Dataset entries
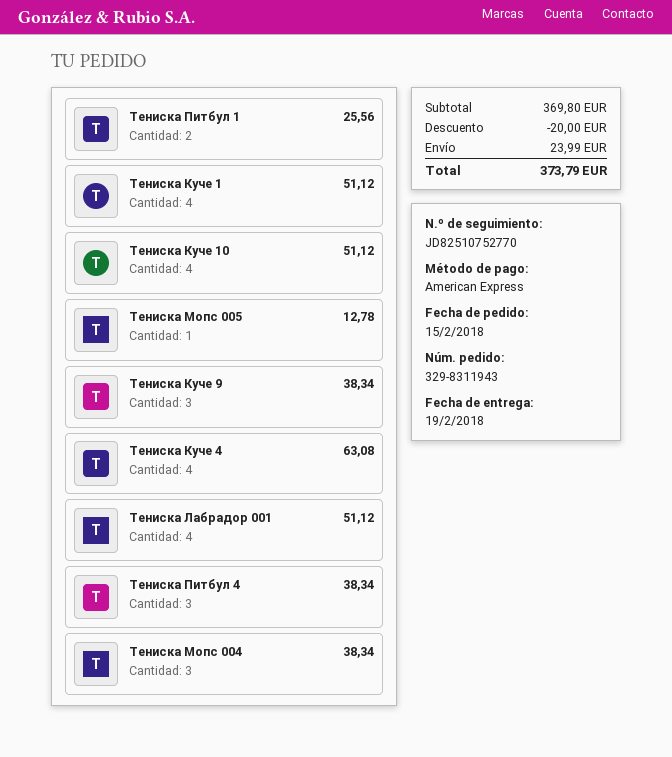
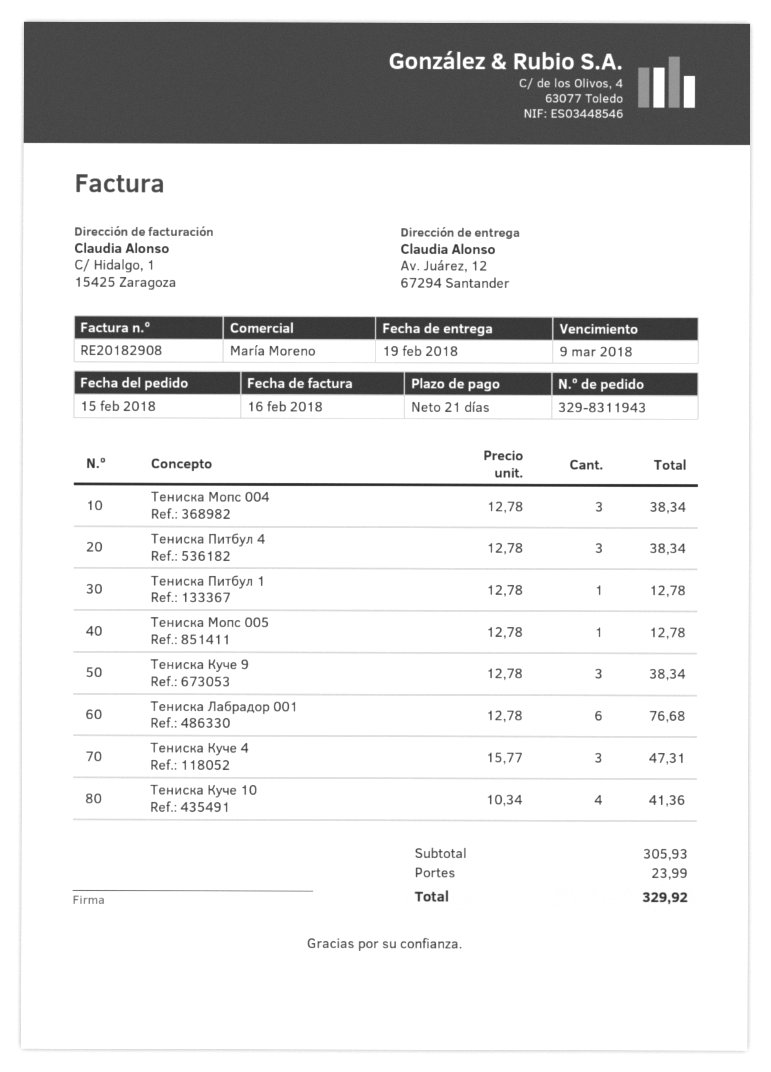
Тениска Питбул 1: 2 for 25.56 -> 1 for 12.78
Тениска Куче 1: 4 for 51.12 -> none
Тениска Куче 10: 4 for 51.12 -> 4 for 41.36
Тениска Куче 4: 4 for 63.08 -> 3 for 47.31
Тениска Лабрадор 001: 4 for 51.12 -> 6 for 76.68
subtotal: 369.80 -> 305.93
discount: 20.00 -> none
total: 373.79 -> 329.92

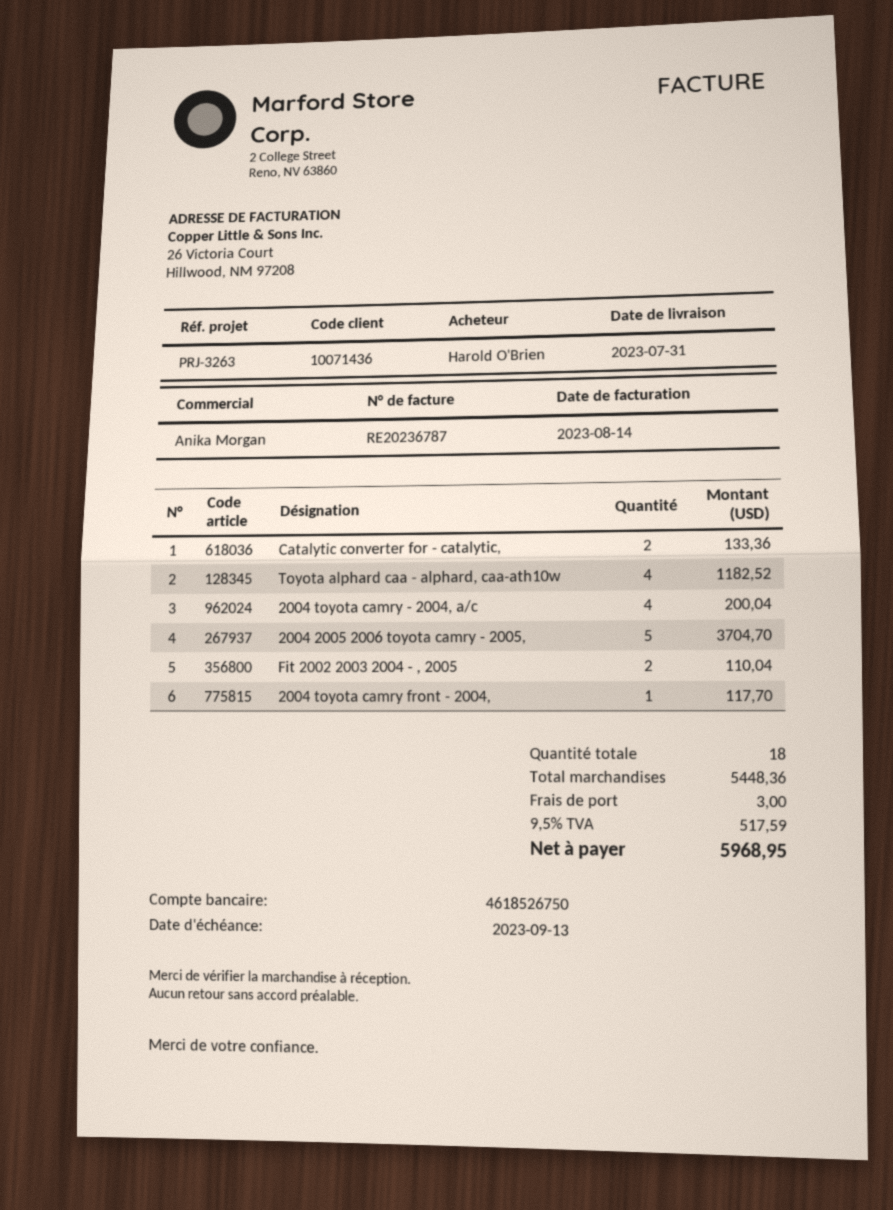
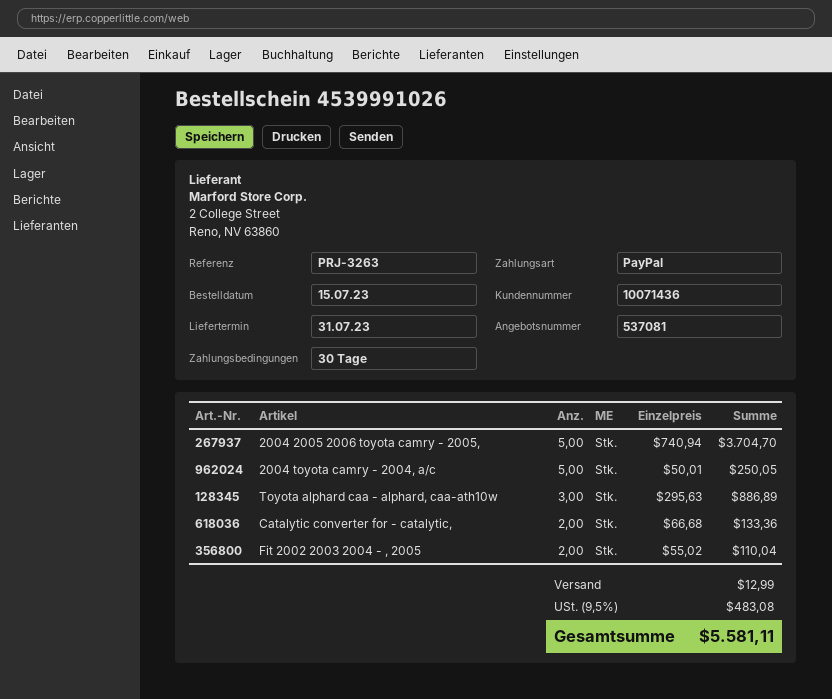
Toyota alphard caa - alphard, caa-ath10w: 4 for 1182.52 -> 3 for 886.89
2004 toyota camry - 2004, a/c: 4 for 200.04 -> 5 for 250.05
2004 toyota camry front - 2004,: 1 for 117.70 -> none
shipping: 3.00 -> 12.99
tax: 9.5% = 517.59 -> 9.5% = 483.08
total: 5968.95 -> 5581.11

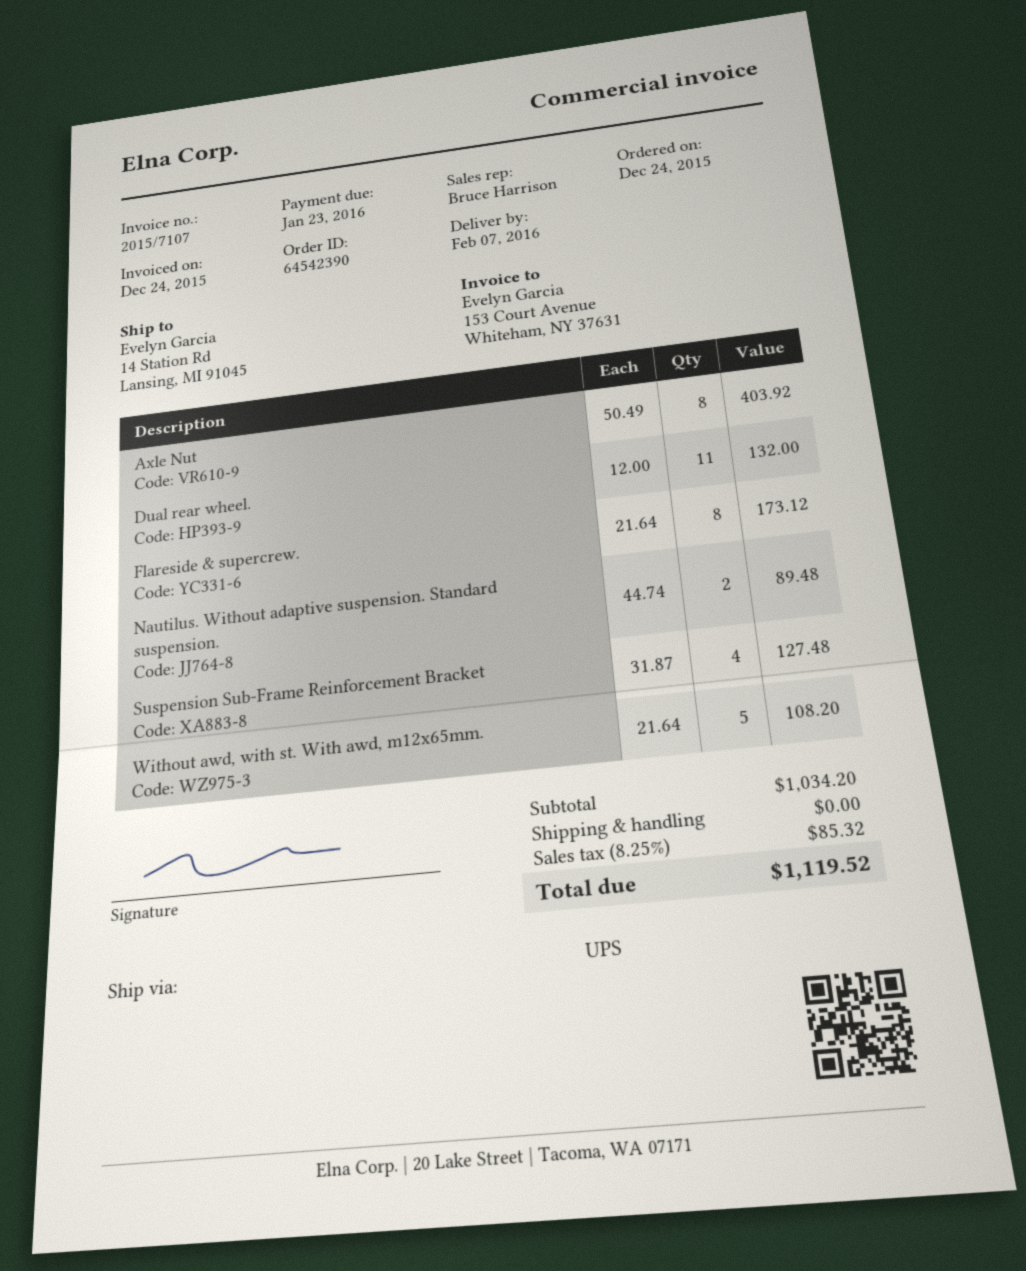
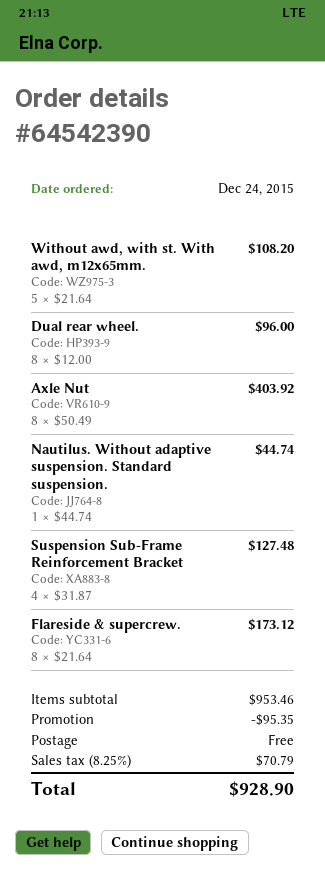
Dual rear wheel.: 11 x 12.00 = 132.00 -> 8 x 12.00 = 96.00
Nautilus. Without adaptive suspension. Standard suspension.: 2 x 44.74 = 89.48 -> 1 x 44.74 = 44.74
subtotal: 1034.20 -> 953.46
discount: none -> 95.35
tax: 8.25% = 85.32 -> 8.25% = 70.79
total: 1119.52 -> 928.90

» **THE TASK**:
Without the pictures, give back the entries exactly.

» **YOUR SOLUTION**:
Тениска Питбул 1: 2 for 25.56 -> 1 for 12.78
Тениска Куче 1: 4 for 51.12 -> none
Тениска Куче 10: 4 for 51.12 -> 4 for 41.36
Тениска Куче 4: 4 for 63.08 -> 3 for 47.31
Тениска Лабрадор 001: 4 for 51.12 -> 6 for 76.68
subtotal: 369.80 -> 305.93
discount: 20.00 -> none
total: 373.79 -> 329.92

Toyota alphard caa - alphard, caa-ath10w: 4 for 1182.52 -> 3 for 886.89
2004 toyota camry - 2004, a/c: 4 for 200.04 -> 5 for 250.05
2004 toyota camry front - 2004,: 1 for 117.70 -> none
shipping: 3.00 -> 12.99
tax: 9.5% = 517.59 -> 9.5% = 483.08
total: 5968.95 -> 5581.11

Dual rear wheel.: 11 x 12.00 = 132.00 -> 8 x 12.00 = 96.00
Nautilus. Without adaptive suspension. Standard suspension.: 2 x 44.74 = 89.48 -> 1 x 44.74 = 44.74
subtotal: 1034.20 -> 953.46
discount: none -> 95.35
tax: 8.25% = 85.32 -> 8.25% = 70.79
total: 1119.52 -> 928.90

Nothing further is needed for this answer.